TASK REQUIREMENTS:
Transcribe every record below word for word.

· · · · ·

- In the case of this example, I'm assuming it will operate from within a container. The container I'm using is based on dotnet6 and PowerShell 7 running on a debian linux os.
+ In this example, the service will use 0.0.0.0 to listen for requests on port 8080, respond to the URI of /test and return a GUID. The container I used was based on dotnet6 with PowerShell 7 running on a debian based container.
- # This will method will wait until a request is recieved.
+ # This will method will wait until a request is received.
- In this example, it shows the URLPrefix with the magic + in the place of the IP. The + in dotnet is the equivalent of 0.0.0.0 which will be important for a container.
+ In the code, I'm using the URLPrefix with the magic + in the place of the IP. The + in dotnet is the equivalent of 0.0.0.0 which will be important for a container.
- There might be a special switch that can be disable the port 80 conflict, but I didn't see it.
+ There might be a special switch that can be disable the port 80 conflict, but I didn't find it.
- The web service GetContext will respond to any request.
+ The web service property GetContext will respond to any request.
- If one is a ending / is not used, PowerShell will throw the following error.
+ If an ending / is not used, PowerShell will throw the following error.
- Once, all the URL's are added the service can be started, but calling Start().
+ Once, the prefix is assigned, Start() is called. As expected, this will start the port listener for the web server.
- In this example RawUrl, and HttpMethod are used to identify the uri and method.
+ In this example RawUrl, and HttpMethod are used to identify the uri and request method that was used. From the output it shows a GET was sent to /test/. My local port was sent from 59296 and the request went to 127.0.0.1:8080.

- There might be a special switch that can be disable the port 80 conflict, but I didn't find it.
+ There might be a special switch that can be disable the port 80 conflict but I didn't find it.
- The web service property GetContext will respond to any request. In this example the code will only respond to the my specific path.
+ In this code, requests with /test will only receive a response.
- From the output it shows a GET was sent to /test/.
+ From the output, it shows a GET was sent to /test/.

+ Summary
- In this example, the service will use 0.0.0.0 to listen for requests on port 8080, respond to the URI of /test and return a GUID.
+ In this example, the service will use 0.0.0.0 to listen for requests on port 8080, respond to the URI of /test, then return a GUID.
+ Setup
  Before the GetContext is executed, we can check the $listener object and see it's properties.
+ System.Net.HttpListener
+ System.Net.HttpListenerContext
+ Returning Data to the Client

· · · · ·

EXPECTED OUTPUT:
- In the case of this example, I'm assuming it will operate from within a container. The container I'm using is based on dotnet6 and PowerShell 7 running on a debian linux os.
+ In this example, the service will use 0.0.0.0 to listen for requests on port 8080, respond to the URI of /test and return a GUID. The container I used was based on dotnet6 with PowerShell 7 running on a debian based container.
- # This will method will wait until a request is recieved.
+ # This will method will wait until a request is received.
- In this example, it shows the URLPrefix with the magic + in the place of the IP. The + in dotnet is the equivalent of 0.0.0.0 which will be important for a container.
+ In the code, I'm using the URLPrefix with the magic + in the place of the IP. The + in dotnet is the equivalent of 0.0.0.0 which will be important for a container.
- There might be a special switch that can be disable the port 80 conflict, but I didn't see it.
+ There might be a special switch that can be disable the port 80 conflict, but I didn't find it.
- The web service GetContext will respond to any request.
+ The web service property GetContext will respond to any request.
- If one is a ending / is not used, PowerShell will throw the following error.
+ If an ending / is not used, PowerShell will throw the following error.
- Once, all the URL's are added the service can be started, but calling Start().
+ Once, the prefix is assigned, Start() is called. As expected, this will start the port listener for the web server.
- In this example RawUrl, and HttpMethod are used to identify the uri and method.
+ In this example RawUrl, and HttpMethod are used to identify the uri and request method that was used. From the output it shows a GET was sent to /test/. My local port was sent from 59296 and the request went to 127.0.0.1:8080.

- There might be a special switch that can be disable the port 80 conflict, but I didn't find it.
+ There might be a special switch that can be disable the port 80 conflict but I didn't find it.
- The web service property GetContext will respond to any request. In this example the code will only respond to the my specific path.
+ In this code, requests with /test will only receive a response.
- From the output it shows a GET was sent to /test/.
+ From the output, it shows a GET was sent to /test/.

+ Summary
- In this example, the service will use 0.0.0.0 to listen for requests on port 8080, respond to the URI of /test and return a GUID.
+ In this example, the service will use 0.0.0.0 to listen for requests on port 8080, respond to the URI of /test, then return a GUID.
+ Setup
  Before the GetContext is executed, we can check the $listener object and see it's properties.
+ System.Net.HttpListener
+ System.Net.HttpListenerContext
+ Returning Data to the Client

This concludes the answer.